Surrey Beds' Jerry Cheshire on 2020/21

Furniture News’ latest annual Retailer Review saw some of the nation’s top independents reflect on their experiences of 2020, and share a few thoughts on what 2021 might bring. Here, Jerry Cheshire, director of Surrey Beds in Purley, offers his take on the state of play …

The best deal I struck was one that made me no money, but gave me my first international speaking gig, at Sleep Expo Middle East in Dubai in February, where I hosted a workshop called Profitable Partnerships between Retailers and Manufacturers. 

From a retailer’s point of view, some manufacturers have a lot to learn. This was great for some unexpected reasons: firstly, it gave me the opportunity to expand my network across the Gulf States and India; and secondly, I combined it with a short break which, in hindsight, gave me my foreign holiday fix before travel became severely restricted. 

What made it extra special was that my wife was given the all-clear from her cancer, and the doctors cleared her to travel just days before, enabling her to join me.

The biggest product trend in-store/online was a move towards bigger-ticket products. My plan is to reduce the sales of PU foam products in my store and focus on sustainable, natural products. We have a range of latex mattresses which are now our primary focus. For that reason, our top-selling products are higher quality and bigger ticket.

What changed most about the way people shop was social distancing. We introduced an appointment-only system just before the first lockdown. Our reopening saw the new guidelines for retailers introduced, with QR codes, hand sanitiser, masks and visors, etc, showing our customers a reassurance that shopping with us was safe. During this time, weekends ceased to be our busiest days, with a more even spread of shoppers throughout the week.

What changed most about the way I sell was the housekeeping. We were changing pillowcases and bedcovers after each shopper. Wearing the visor was strange at first, but we’re used to it now.

What put me under most pressure was the uncertainty about what was going to happen for my business from 23rd March and on – nobody knew. It was probably the most stressful period of my business’ existence. I had to learn quickly to adapt to the circumstances – HR regulation, the furlough scheme, grant applications, managing my customers’ orders through uncertain delivery times … it was all new. 

If I learned one thing this year, it’s that if my business can survive this pandemic, it will survive anything. 

Looking ahead …

I’m most looking forward to the end of the lockdowns. I didn’t think I’d miss coming into work every day quite as much as I do. I’m happiest when the till rings, and that doesn’t happen when the shop is forcibly closed.

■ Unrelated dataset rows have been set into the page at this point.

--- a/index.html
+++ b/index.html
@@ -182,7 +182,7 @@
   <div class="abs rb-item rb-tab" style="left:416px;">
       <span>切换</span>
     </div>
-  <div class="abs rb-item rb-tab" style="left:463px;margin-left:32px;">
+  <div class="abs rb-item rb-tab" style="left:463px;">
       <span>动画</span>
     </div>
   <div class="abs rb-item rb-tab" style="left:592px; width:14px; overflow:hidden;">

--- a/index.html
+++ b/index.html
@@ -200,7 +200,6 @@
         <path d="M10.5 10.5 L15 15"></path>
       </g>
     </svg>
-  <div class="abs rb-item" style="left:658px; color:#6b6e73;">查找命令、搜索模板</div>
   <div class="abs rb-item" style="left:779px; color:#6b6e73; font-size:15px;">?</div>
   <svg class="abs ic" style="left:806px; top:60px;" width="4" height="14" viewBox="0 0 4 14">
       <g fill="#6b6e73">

The next hot product trend is whatever the marketers chose to be their next project. There’s been some shocking products marketed exceptionally well, which sell much better than they should – putting a celebrity’s face on an outdated product, for example.

Hopefully, with the increasing price of PU foams, they will no longer be seen as a cheap fillings alternative, and more manufacturers will focus on the natural, sustainable materials that we know work so well. 

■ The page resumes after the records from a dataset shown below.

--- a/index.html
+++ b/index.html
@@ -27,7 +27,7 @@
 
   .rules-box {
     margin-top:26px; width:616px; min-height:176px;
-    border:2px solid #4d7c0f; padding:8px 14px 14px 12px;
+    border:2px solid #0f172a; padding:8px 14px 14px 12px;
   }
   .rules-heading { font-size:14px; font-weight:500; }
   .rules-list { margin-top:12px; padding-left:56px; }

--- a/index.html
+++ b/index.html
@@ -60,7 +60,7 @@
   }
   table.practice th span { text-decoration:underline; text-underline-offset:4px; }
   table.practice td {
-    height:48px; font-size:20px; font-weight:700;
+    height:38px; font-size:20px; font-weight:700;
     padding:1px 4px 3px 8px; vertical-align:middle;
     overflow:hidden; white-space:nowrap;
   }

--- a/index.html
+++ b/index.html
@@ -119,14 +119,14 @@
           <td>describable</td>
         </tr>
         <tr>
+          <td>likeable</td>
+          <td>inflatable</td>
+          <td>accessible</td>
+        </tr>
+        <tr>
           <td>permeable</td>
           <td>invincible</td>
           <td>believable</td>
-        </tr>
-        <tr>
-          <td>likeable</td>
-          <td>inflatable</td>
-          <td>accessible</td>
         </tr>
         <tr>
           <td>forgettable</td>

The trend on its way out is grey, hopefully. It’s about time we reintroduced some vibrant colours into our interiors.

My technology priority is expanding my ecommerce offering. The pandemic has proven that a business cannot depend upon just one income stream. 

The biggest challenge will be generating our preferred quality and quantity of footfall, as always.

I think the ‘new normal’ will see more homeworkers and homemakers. This is great news for some areas of the furniture industry, as people spend more time in their homes with home offices and interior remodelling.

Knowing how my more forward-thinking suppliers have reacted so positively to the current trading conditions makes me hopeful for the industry’s future. Also, we may see the introduction of border tariffs and import restrictions shortly, which could be a boost for UK furniture manufacturing.

This interview was published in February 2021's issue of Furniture News.